======== Exercise materials ========

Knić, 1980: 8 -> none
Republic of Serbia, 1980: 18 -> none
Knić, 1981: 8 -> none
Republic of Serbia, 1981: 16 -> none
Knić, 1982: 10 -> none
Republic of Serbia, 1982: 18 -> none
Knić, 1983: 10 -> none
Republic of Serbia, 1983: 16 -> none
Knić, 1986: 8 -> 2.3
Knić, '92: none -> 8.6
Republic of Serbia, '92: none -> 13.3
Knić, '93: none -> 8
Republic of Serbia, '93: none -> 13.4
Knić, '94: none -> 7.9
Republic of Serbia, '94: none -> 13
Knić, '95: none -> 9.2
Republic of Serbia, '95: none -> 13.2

========

In this exercise, repeat the entries above verbatim.

Knić, 1980: 8 -> none
Republic of Serbia, 1980: 18 -> none
Knić, 1981: 8 -> none
Republic of Serbia, 1981: 16 -> none
Knić, 1982: 10 -> none
Republic of Serbia, 1982: 18 -> none
Knić, 1983: 10 -> none
Republic of Serbia, 1983: 16 -> none
Knić, 1986: 8 -> 2.3
Knić, '92: none -> 8.6
Republic of Serbia, '92: none -> 13.3
Knić, '93: none -> 8
Republic of Serbia, '93: none -> 13.4
Knić, '94: none -> 7.9
Republic of Serbia, '94: none -> 13
Knić, '95: none -> 9.2
Republic of Serbia, '95: none -> 13.2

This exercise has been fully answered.